The greatest challenge facing families is that not everyone received a job at the recycling plant. Although the project was supposed to provide employment at the recycling plant for families, not all families or even one member from each family has found work at the recycling plant. For families who have not received a job, there is no work in the new community. Moreover, people are no longer able to access the trash dump to sort, classify and sell trash, which was their main livelihood for the last several years. Consequently, many individuals and families are struggling to make ends meet in the new community. An unfortunate consequence to these struggles is a marked increase in child prostitution in the community. Further, in the new community, families have to pay utility bills, which was not required in the old community. Many families do not have enough money to buy food for their families and they are no longer receiving food donations from the government, which they received in the old community.
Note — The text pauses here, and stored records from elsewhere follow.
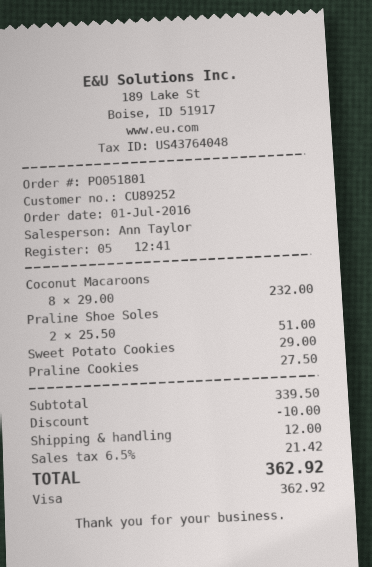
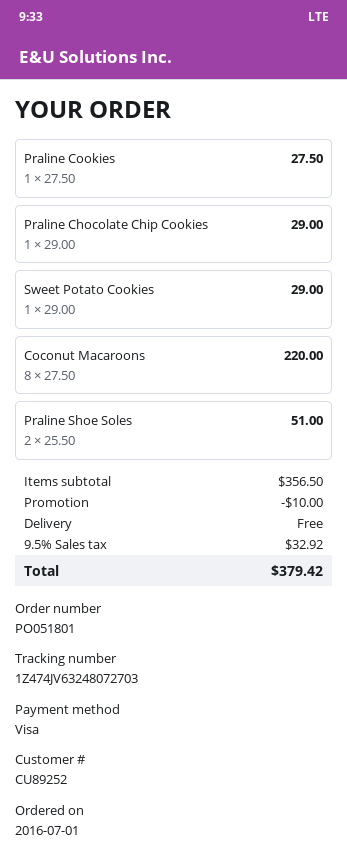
Coconut Macaroons: 8 x 29.00 = 232.00 -> 8 x 27.50 = 220.00
Praline Chocolate Chip Cookies: none -> 1 x 29.00 = 29.00
subtotal: 339.50 -> 356.50
shipping: 12.00 -> 0.00
tax: 6.5% = 21.42 -> 9.5% = 32.92
total: 362.92 -> 379.42

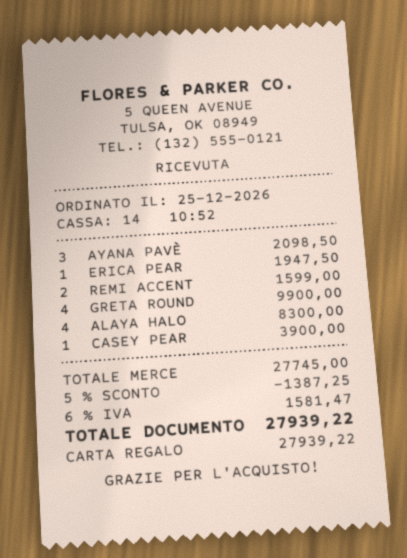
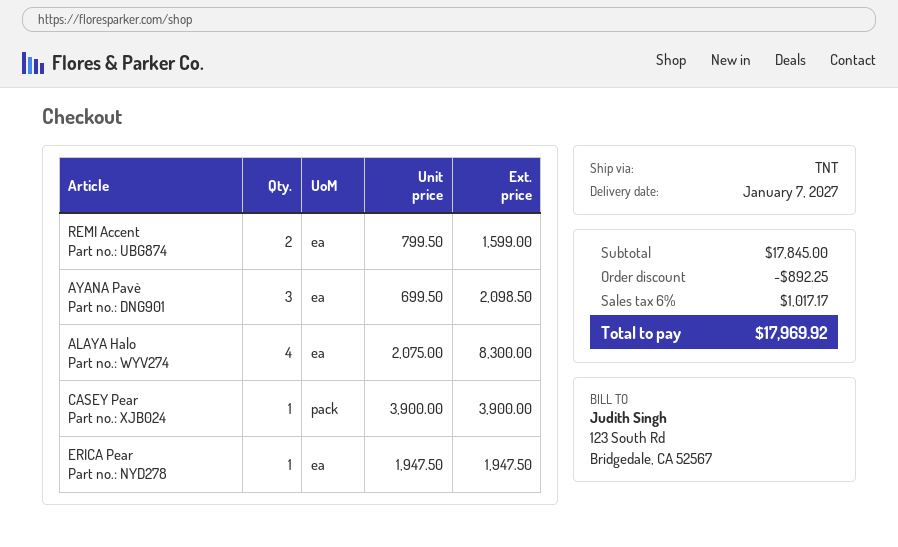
GRETA ROUND: 4 for 9900.00 -> none
subtotal: 27745.00 -> 17845.00
discount: 1387.25 -> 892.25
tax: 6% = 1581.47 -> 6% = 1017.17
total: 27939.22 -> 17969.92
As a result, our clinicians have noted an increase in parasite infections, diarrhea and illness among children as food security decreases for many families. Further, since the new community still sits at the base of the trash dump, families continue to be exposed to harmful toxins. In sum, although the new community is providing a much more dignified way of life and looks much prettier on the outside, on the inside of these homes, we are seeing many families struggling more than they had in the old community to earn an income and support their families.
Fortunately, MPI in collaboration with our local partner, FUNJOFDUESS, has relocated and we are operating the Casa Base de Salud health clinic and livelihood programming out of a small home in the new community until we have raised sufficient funds to construct a new health clinic and center for families living in the new community. With the generous support of Austin Samaritans, MPI and FUNJOFUDESS continue to provide critical primary health-care for families living in Villa Guadalupe. Further, our Child Sponsorship and Nutrition program led by MPI’s yearlong Program Directors and supported by a fantastic team of local clinicians including our Social Worker, Psychologist and Nutritionist continues to serve over 50 children under the age of 5 and their mothers. Our Women’s Economic Empowerment and Livelihoods program, supported by Walmart Central America, Northeastern University’s Social Enterprise Institute, and countless other supporters continues to provide an income generating activity for over 20 young women and mothers. In the next year, we hope to expand this program to reach more young women.
Temporary clinic location
Esmeralda, Manna's social worker, and Yamileth, the pharmacist.